Base58 Encoder / Decoder
Encode and decode Bitcoin-style Base58.
Overview
The Base58 encoder and decoder converts arbitrary bytes to and from the alphabet popularised by Bitcoin addresses. It strips out visually ambiguous characters — no 0, O, I, or lowercase l — so the resulting strings survive being read aloud, scrawled on paper, or scanned by humans without typo risk.
Blockchain developers reach for Base58 to format addresses, public keys, and WIF private keys. Anyone designing user-facing identifiers — short URLs, license keys, voucher codes — also benefits from a base58 encoder online when they want something dense but still copy-paste safe.
How it works
Base58 treats the input as a single large unsigned integer and repeatedly divides by 58, collecting remainders into the Bitcoin alphabet: 123456789ABCDEFGHJKLMNPQRSTUVWXYZabcdefghijkmnopqrstuvwxyz. Leading zero bytes become leading 1 characters to preserve byte length on decode. There is no padding character, unlike Base64. For addresses and keys, Bitcoin uses a variant called Base58Check that appends a 4-byte SHA-256(SHA-256(payload)) prefix as a checksum — this tool can encode raw or Base58Check payloads.
Examples
Input: Hello World
Output: JxF12TrwUP45BMd
Input: 0x00000000 (4 zero bytes)
Output: 1111
Input: bytes 00 01 02 03
Output: 11Ldp
Input: JxF12TrwUP45BMd
Output: Hello World
FAQ
Why no 0 or O?
The whole point of Base58 is to be human-readable. Removing the four characters that look alike in common fonts — 0/O and I/l — eliminates the most common transcription mistakes.

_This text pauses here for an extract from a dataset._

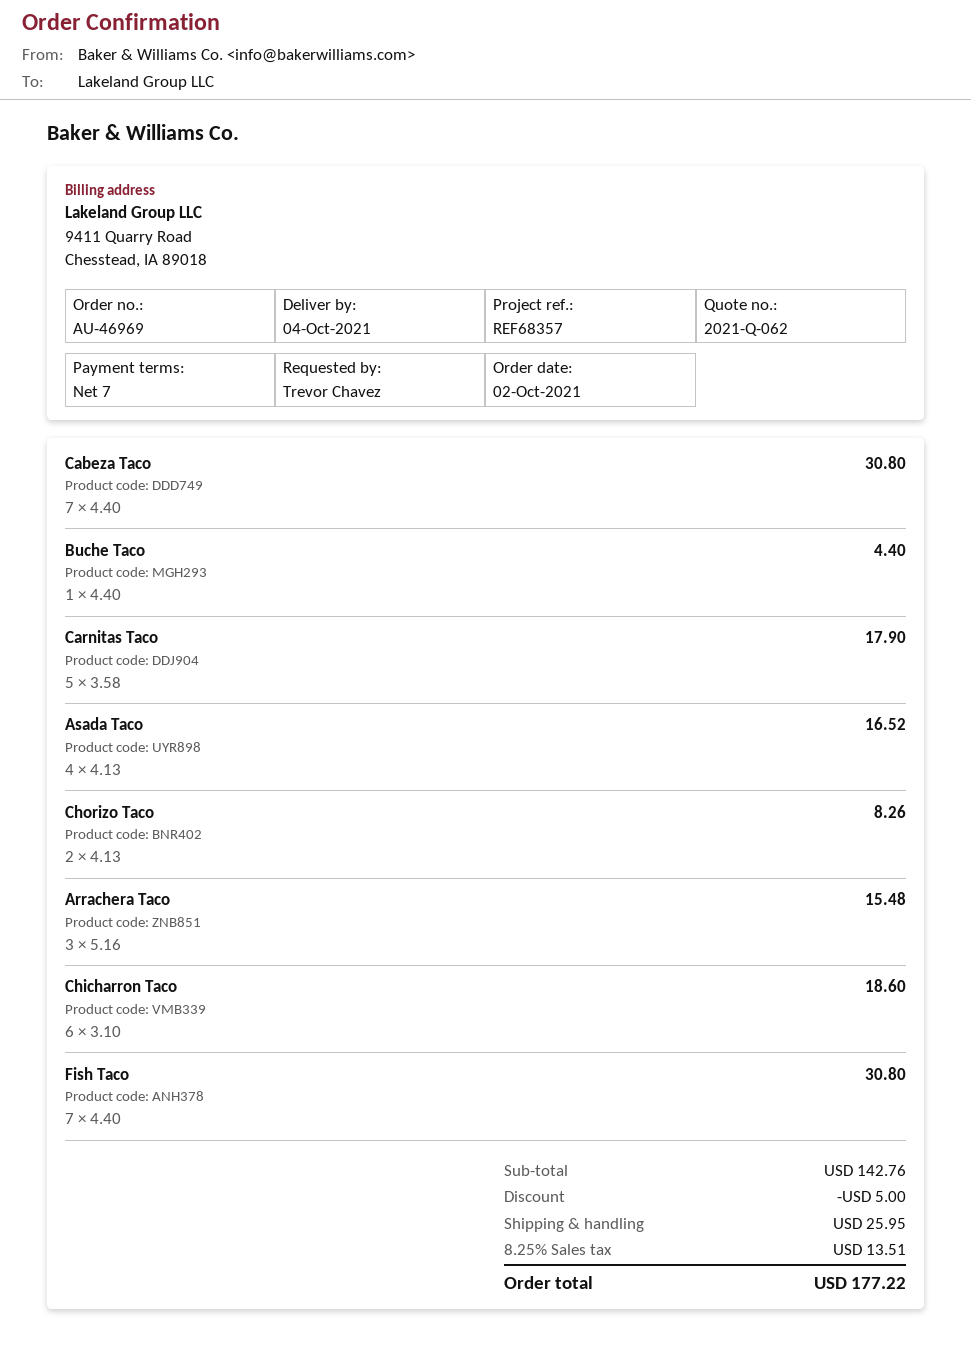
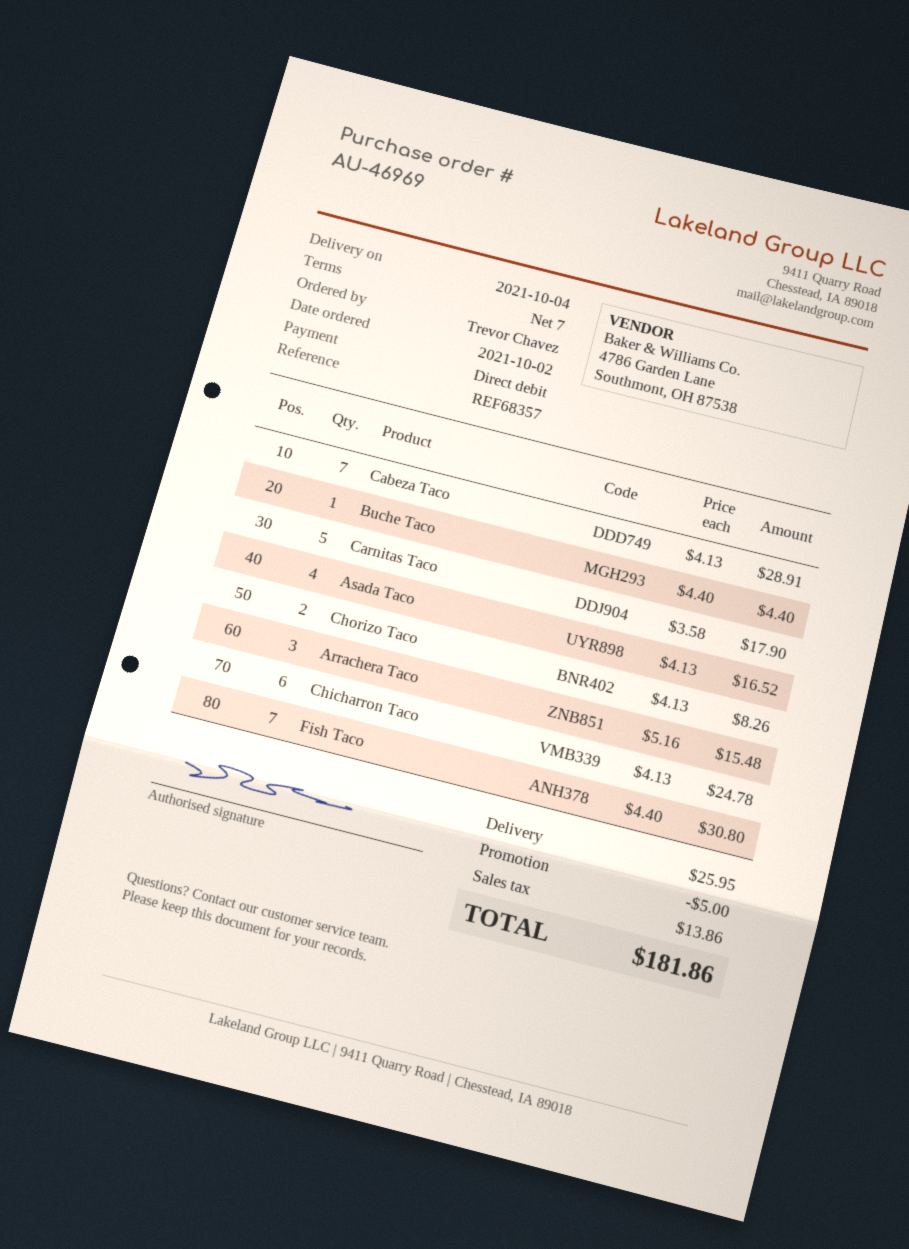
Cabeza Taco: 7 x 4.40 = 30.80 -> 7 x 4.13 = 28.91
Chicharron Taco: 6 x 3.10 = 18.60 -> 6 x 4.13 = 24.78
tax: 13.51 -> 13.86
total: 177.22 -> 181.86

Is Base58 the same as Base58Check?
Not quite. Base58Check wraps Base58 with a version byte prefix and a doubled-SHA-256 checksum suffix, then encodes the whole thing. That is what Bitcoin uses for addresses; raw Base58 is just the encoding step.
Can I encode binary, not just text?
Yes. Paste hex bytes and the tool will decode them first, then Base58 the result. Leading 0x00 bytes are preserved as leading 1 characters.
Is it compatible with the Flickr or Ripple alphabets?
Those are different orderings of the same 58 characters. This tool uses the Bitcoin alphabet; check the destination system's spec before assuming interoperability.